Being the Appointor is a different job altogether. The Appointor controls the Family Trust and gives orders to the trustee. The Appointor also gives orders to any attorney of the corporate trustee. A corporate trustee is not an Appointor. Therefore, the company’s attorney cannot be an Appointor.
Limitations of a Company Power of Attorney - when acting as a trustee of a Family Trust
The company cannot give power greater than it already has. For example, let us say the trustee company’s director is sick. The company cannot act without a director. However, because a company appointed an attorney, the attorney can continue to operate as a corporate trustee of a Family Trust.
However, the Appointor of a Family Trust bosses the corporate trustee around. The Appointor of a Family Trust can sack the corporate trustee.
The company is a servant to the Appointor. Therefore, the person holding the company POA acts accordingly.
This is the purpose of a company POA when the company is a trustee of a Family Trust.

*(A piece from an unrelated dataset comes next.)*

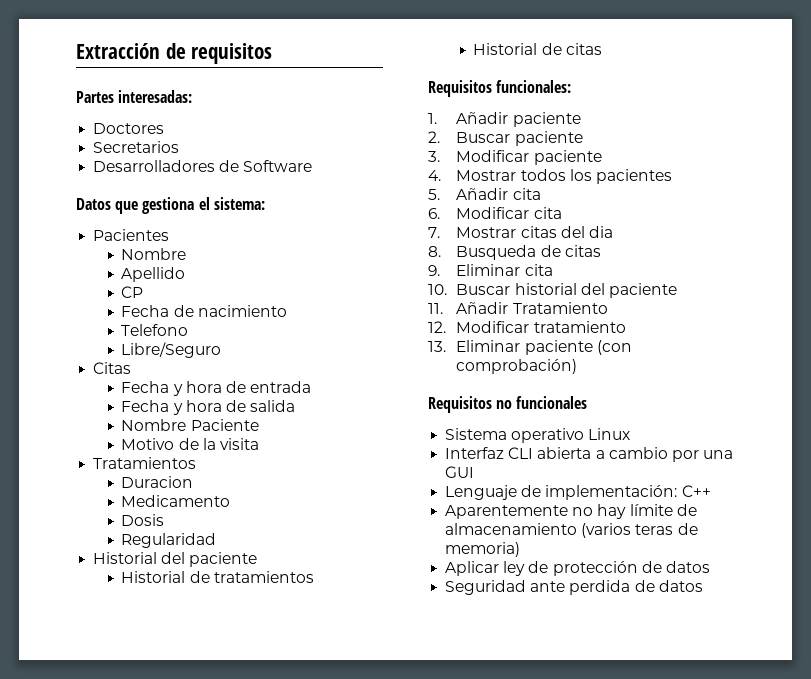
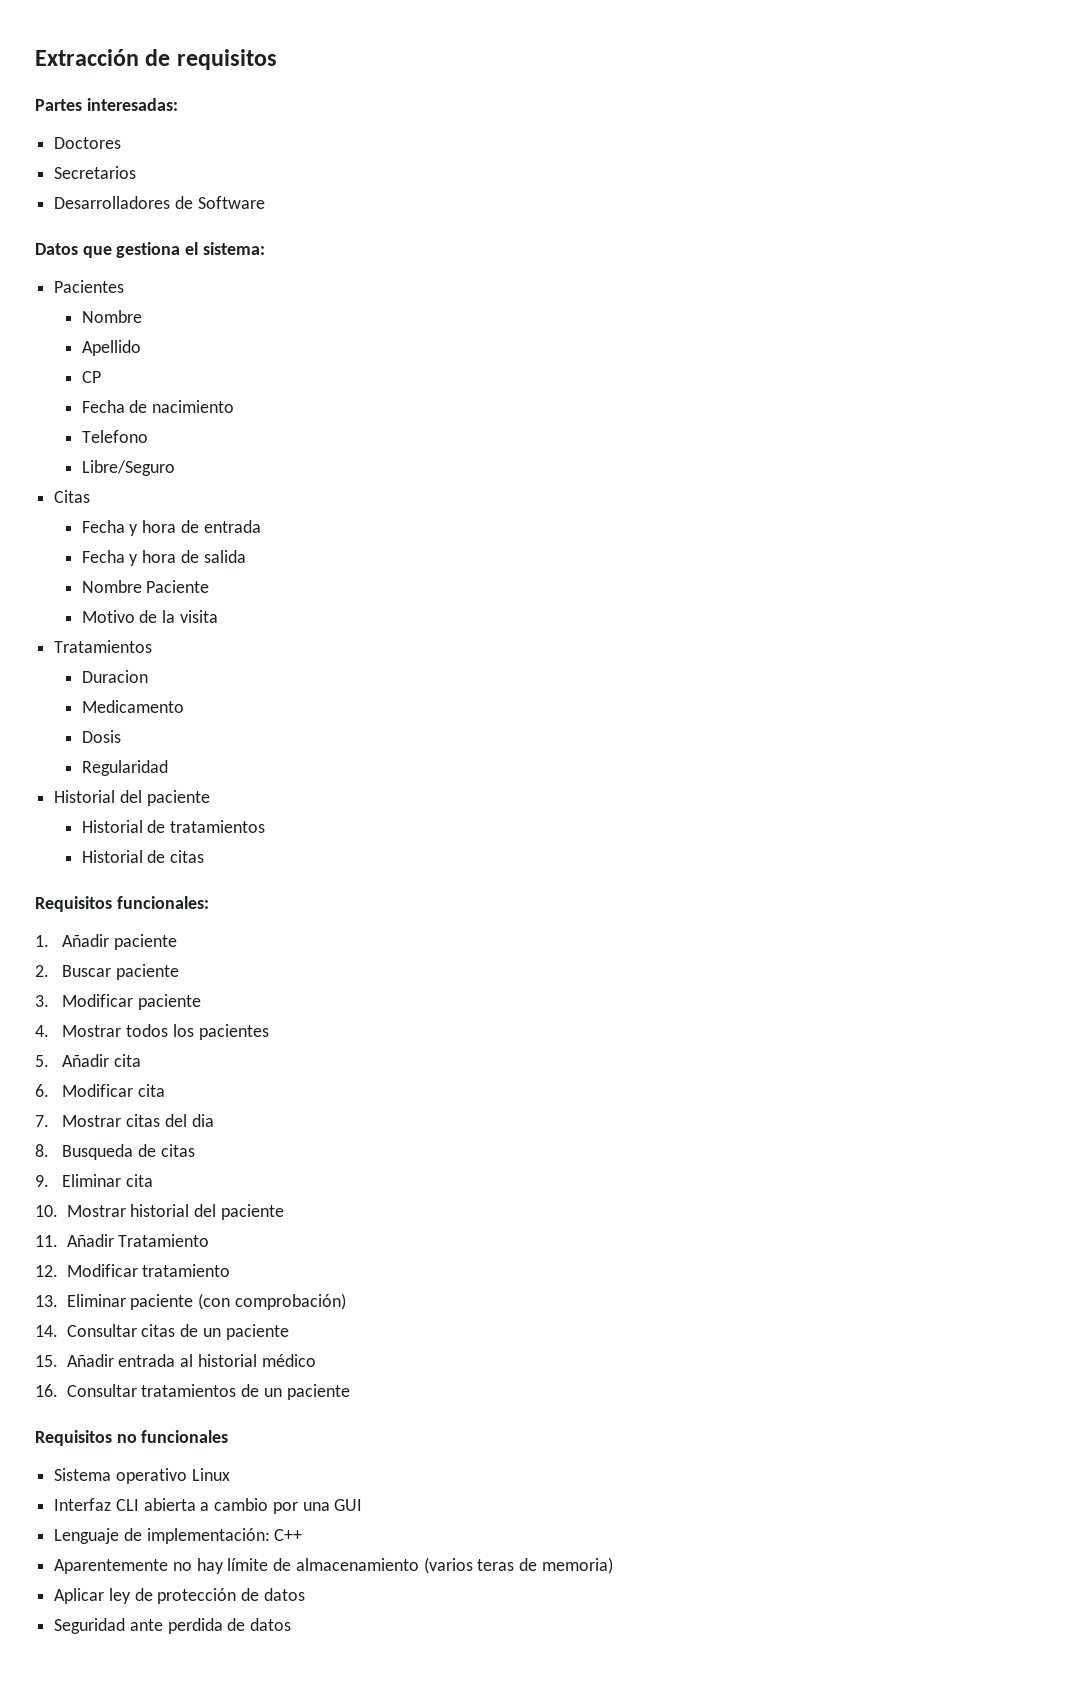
[456,284,511,295] Buscar -> [66,1205,126,1217] Mostrar
(578, 366) none -> [35,1324,289,1340] [35,1354,316,1367] [35,1384,350,1400] // 14. Consultar citas de un paciente // 15. Añadir entrada al historial médico // 16. Consultar tratamientos de un paciente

Succession planning of a Family Trust is carried out by a Deed of Variation of the Appointor. The company POA for the corporate trustee has no bearing on this.
Watch a free training course on Family Trusts here.
In summary, for a Company POA - corporate attorney:
- The corporate trustee of the Family Trust appoints the Attorney.
- The Attorney only acts for the company.
- The Attorney has no control over the Family Trust.
- The Attorney has no involvement with the Appointor's affairs.
- To labour the point, just as the corporate trustee does not get involved in the high and mighty affairs of the Appointor, so too, the company's Attorney does not get involved in the Appointor's business.
- The Attorney merely looks after the corporate trustee of the Family Trust. The Attorney has no other job.